WHAT IS EXPECTED
Exact copy, no pictures: reproduce every record below as it stands.

PROVIDED INFORMATION
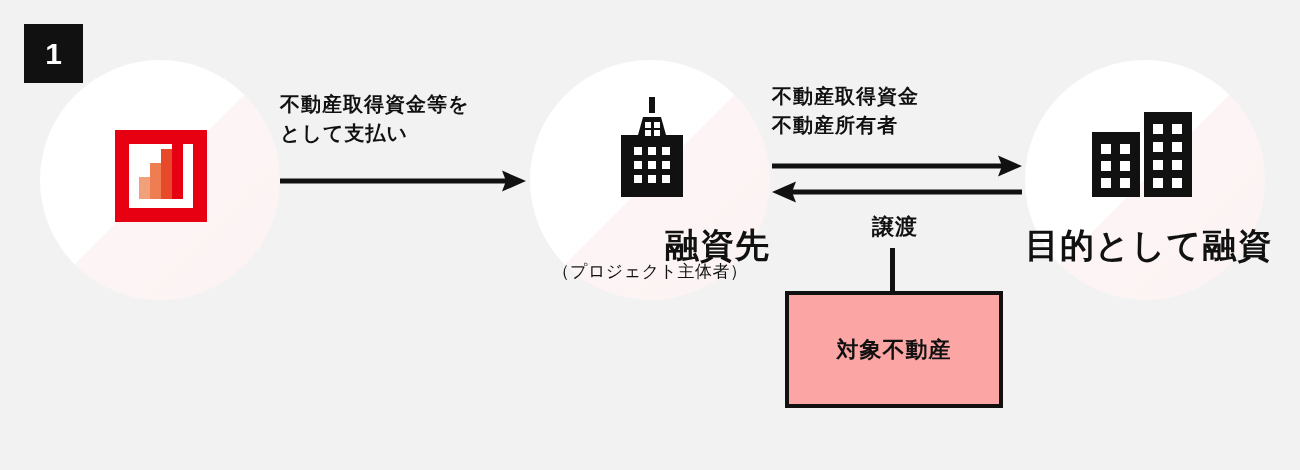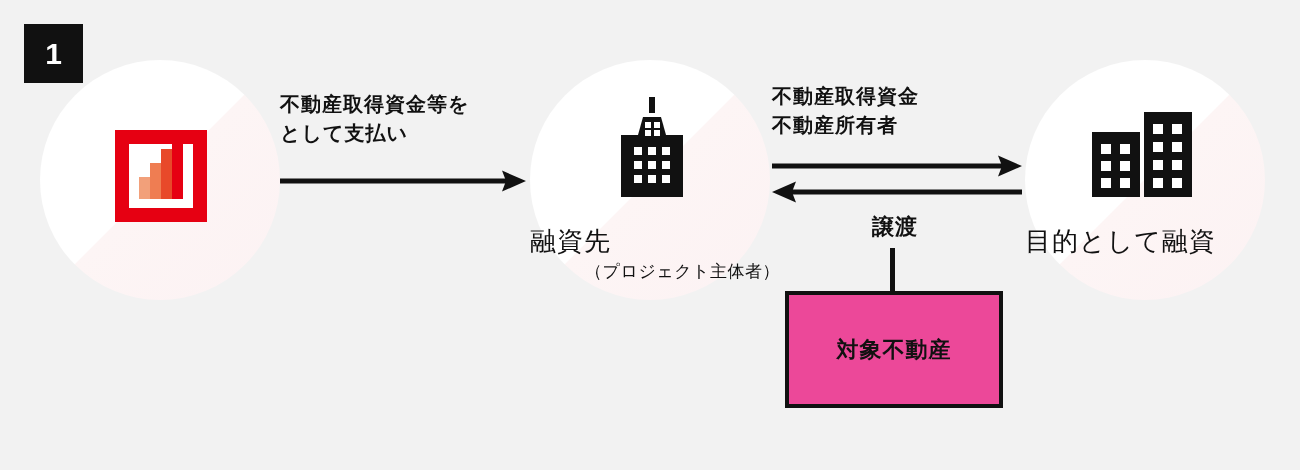--- a/index.html
+++ b/index.html
@@ -97,9 +97,9 @@
   
   .node-title {
     position: absolute;
-    text-align: left;
-    font-size: 26px;
-    font-weight: normal;
+    text-align: right;
+    font-size: 34px;
+    font-weight: bold;
     letter-spacing: 1px;
     white-space: nowrap;
     line-height: 1;

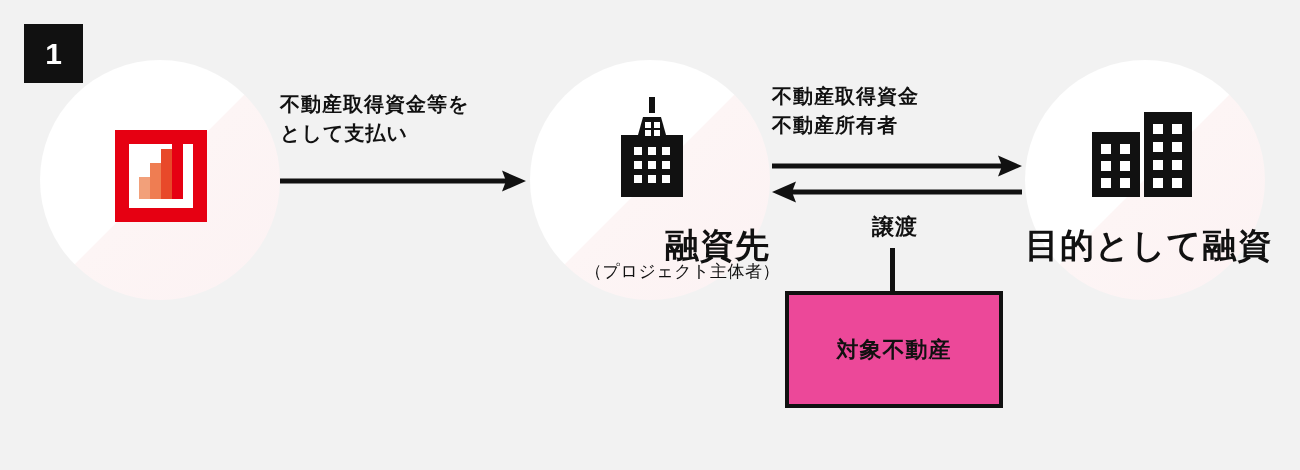--- a/index.html
+++ b/index.html
@@ -106,7 +106,7 @@
   }
   .node-sub {
     position: absolute;
-    text-align: right;
+    text-align: center;
     font-size: 17px;
     letter-spacing: 0.5px;
     white-space: nowrap;

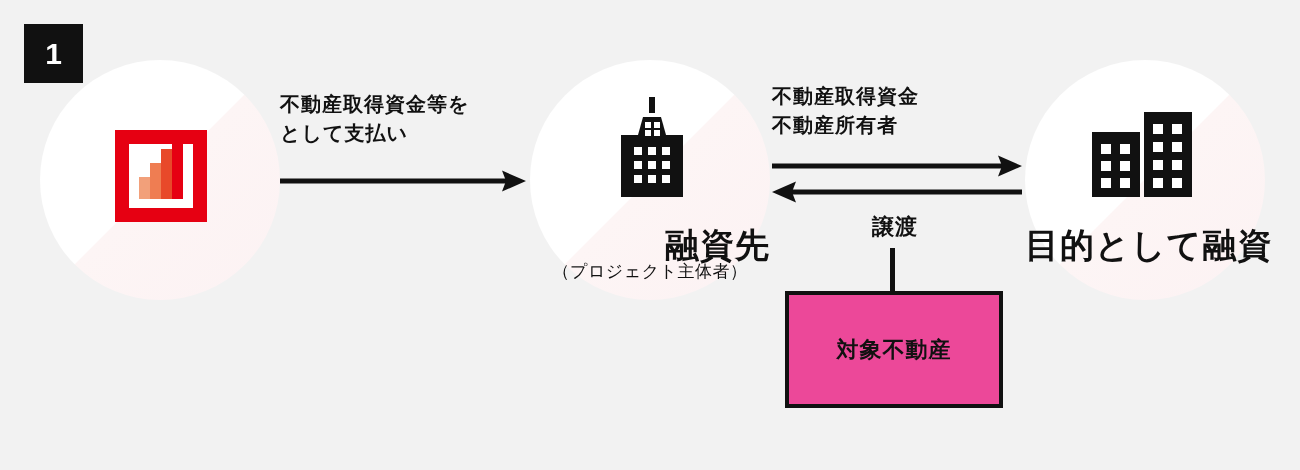--- a/index.html
+++ b/index.html
@@ -163,7 +163,7 @@
     height: 117px;
     box-sizing: border-box;
     border: 4px solid #111111;
-    background: #ec4899;
+    background: #fca5a5;
     display: flex;
     align-items: center;
     justify-content: center;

RESULT OF THE EXERCISE
--- a/index.html
+++ b/index.html
@@ -97,9 +97,9 @@
   
   .node-title {
     position: absolute;
-    text-align: left;
-    font-size: 26px;
-    font-weight: normal;
+    text-align: right;
+    font-size: 34px;
+    font-weight: bold;
     letter-spacing: 1px;
     white-space: nowrap;
     line-height: 1;

--- a/index.html
+++ b/index.html
@@ -106,7 +106,7 @@
   }
   .node-sub {
     position: absolute;
-    text-align: right;
+    text-align: center;
     font-size: 17px;
     letter-spacing: 0.5px;
     white-space: nowrap;

--- a/index.html
+++ b/index.html
@@ -163,7 +163,7 @@
     height: 117px;
     box-sizing: border-box;
     border: 4px solid #111111;
-    background: #ec4899;
+    background: #fca5a5;
     display: flex;
     align-items: center;
     justify-content: center;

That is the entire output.